キーボードのユーザー入力も同様に、簡単な式で処理できます:
Rectangle { width: 200 height: 100 color: "red" Text { anchors.centerIn: parent text: "Hello, World!" } focus: true Keys.onPressed: { if (event.key == Qt.Key_Return) { color = "blue"; event.accepted = true; } } }
フォーカスを受け付けることで、リターン・キーが押されるたびに色を青に変えることができる。
プロパティのバインディング
オブジェクトとそのプロパティは、QML文書で定義されるグラフィカル・インターフェースの基礎となります。QML言語では、プロパティ同士を様々な方法でバインドすることができ、非常に動的なユーザインタフェースを実現することができます。
次の例では、それぞれの子オブジェクトRectangle のジオメトリは、親オブジェクトRectangle のジオメトリにバインドされています。親Rectangle のジオメトリが変更された場合、各子Rectangle のジオメトリはプロパティのバインディングにより自動的に更新されます。

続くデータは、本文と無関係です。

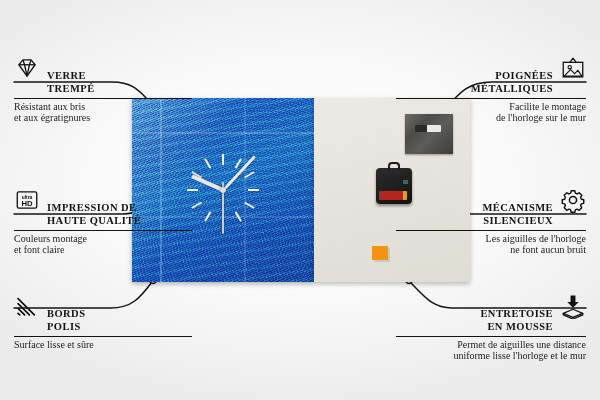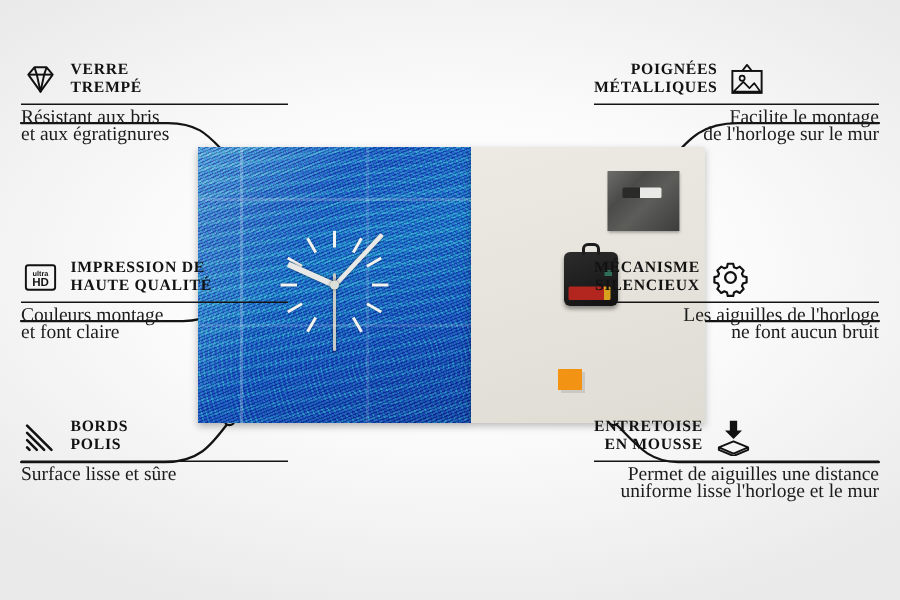--- a/index.html
+++ b/index.html
@@ -89,7 +89,7 @@
   .callout.right .head { }
   .ico { width:26px; height:26px; flex:0 0 26px; display:block; }
   .title { font-size:10.5px; line-height:12.5px; letter-spacing:.45px; font-weight:700;
-           color:#121212; text-transform:uppercase; }
+           color:#121212; text-transform:uppercase;margin-top:30px; }
   .callout.right .title { text-align:right; }
   .rule { height:1.4px; background:#141414; margin:3px 0 3px 0; }
   .desc { font-size:13px; line-height:10.4px; color:#1c1c1c; }

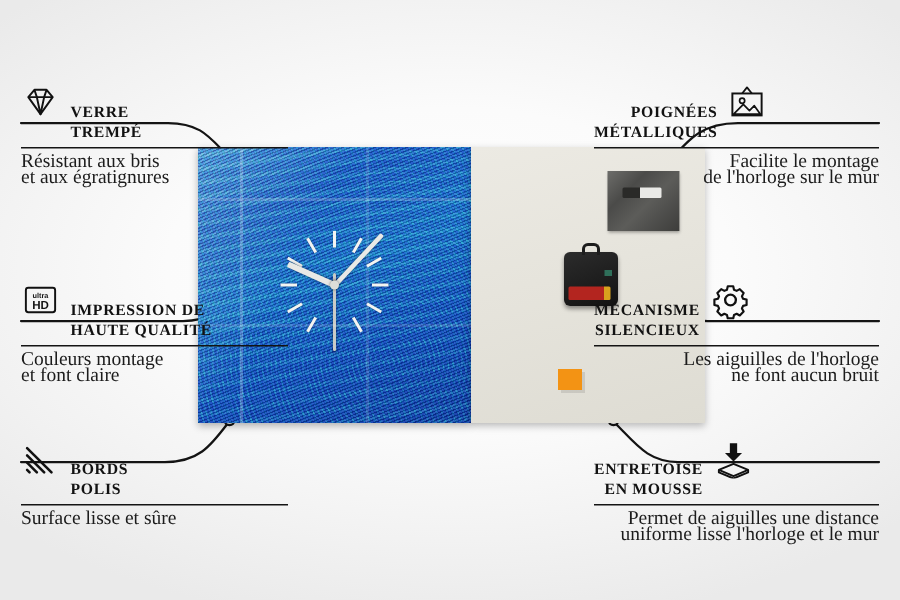--- a/index.html
+++ b/index.html
@@ -86,7 +86,7 @@
   .callout { position:absolute; width:190px; }
   .callout .head { display:flex; align-items:center; gap:7px; }
   .callout.left .head { justify-content:flex-start; }
-  .callout.right .head { }
+  .callout.right .head { justify-content:flex-end; }
   .ico { width:26px; height:26px; flex:0 0 26px; display:block; }
   .title { font-size:10.5px; line-height:12.5px; letter-spacing:.45px; font-weight:700;
            color:#121212; text-transform:uppercase;margin-top:30px; }

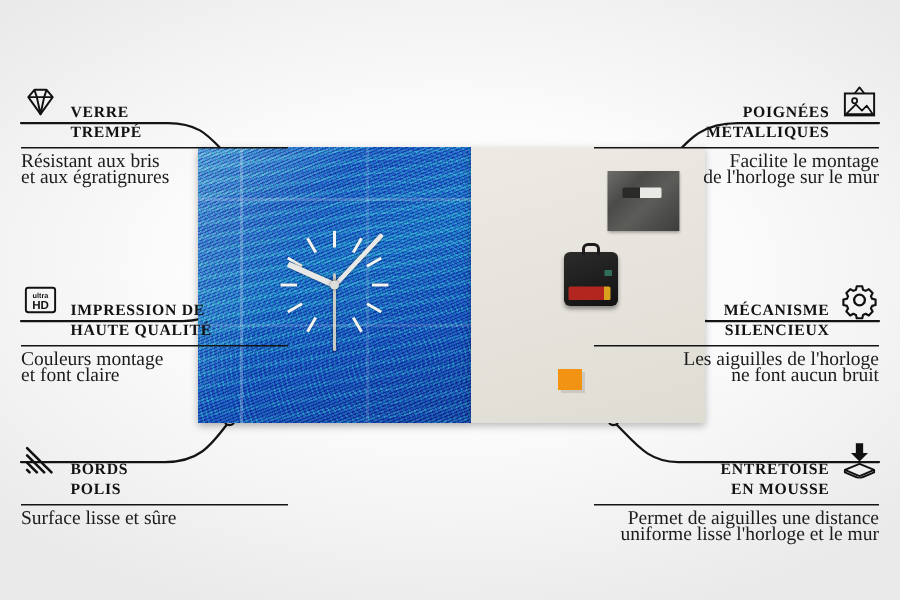--- a/index.html
+++ b/index.html
@@ -92,7 +92,7 @@
            color:#121212; text-transform:uppercase;margin-top:30px; }
   .callout.right .title { text-align:right; }
   .rule { height:1.4px; background:#141414; margin:3px 0 3px 0; }
-  .desc { font-size:13px; line-height:10.4px; color:#1c1c1c; }
+  .desc { font-size:10px; line-height:10.4px; color:#1c1c1c; }
   .callout.right .desc { text-align:right; }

Rectangle { width: 400 height: 200 Rectangle { width: parent.width / 2 height: parent.height color: "blue" } Rectangle { width: parent.width / 2 height: parent.height x: parent.width / 2 color: "green" } }
アニメーション
プロパティはアニメーションによって動的に更新することもできます。QtQuick
インポートには、プロパティの値の変更をアニメーション化するために使用できる、さまざまなアニメーションタイプが用意されています。次の例では、プロパティがアニメーション化され、Text 領域に表示されます:
Rectangle { color: "lightgray" width: 200 height: 200 property int animatedValue: 0 SequentialAnimation on animatedValue { loops: Animation.Infinite PropertyAnimation { to: 150; duration: 1000 } PropertyAnimation { to: 0; duration: 1000 } } Text { anchors.centerIn: parent text: parent.animatedValue } }
表示される値は0から150まで周期的に変化します。
再利用のためのカスタム QML タイプの定義
QMLの最も重要な概念のひとつに、型の再利用があります。QMLでは、このようなものを再利用可能なカスタム型として定義することで、コードの重複を最小化し、可読性を最大化することができます。
例えば、開発者がMessageLabel.qml
ファイルで新しいMessageLabel
型を定義したとします:
// MessageLabel.qml import QtQuick Rectangle { height: 50 property string message: "debug message" property var msgType: ["debug", "warning" , "critical"] color: "black" Column { anchors.fill: parent padding: 5.0 spacing: 2 Text { text: msgType.toString().toUpperCase() + ":" font.bold: msgType == "critical" font.family: "Terminal Regular" color: msgType === "warning" || msgType === "critical" ? "red" : "yellow" ColorAnimation on color { running: msgType == "critical" from: "red" to: "black" duration: 1000 loops: msgType == "critical" ? Animation.Infinite : 1 } } Text { text: message color: msgType === "warning" || msgType === "critical" ? "red" : "yellow" font.family: "Terminal Regular" } } }
その型は、次のようにアプリケーション内で複数回再利用することができます:
// application.qml import QtQuick Column { width: 180 height: 180 padding: 1.5 topPadding: 10.0 bottomPadding: 10.0 spacing: 5 MessageLabel{ width: parent.width - 2 msgType: "debug" } MessageLabel { width: parent.width - 2 message: "This is a warning!" msgType: "warning" } MessageLabel { width: parent.width - 2 message: "A critical warning!" msgType: "critical" } } |
このようにして、モジュール化されたユーザーインターフェースの型がアプリケーション内で組み立てられ、再利用されます。
再利用可能なコンポーネントを開発する方法の詳細については、QMLオブジェクト属性を参照してください。
これからの展開
QMLが実際に使われているのを見たところで、次のステップに進みましょう。次のページでは、QMLを使ったあなたの旅を紹介します。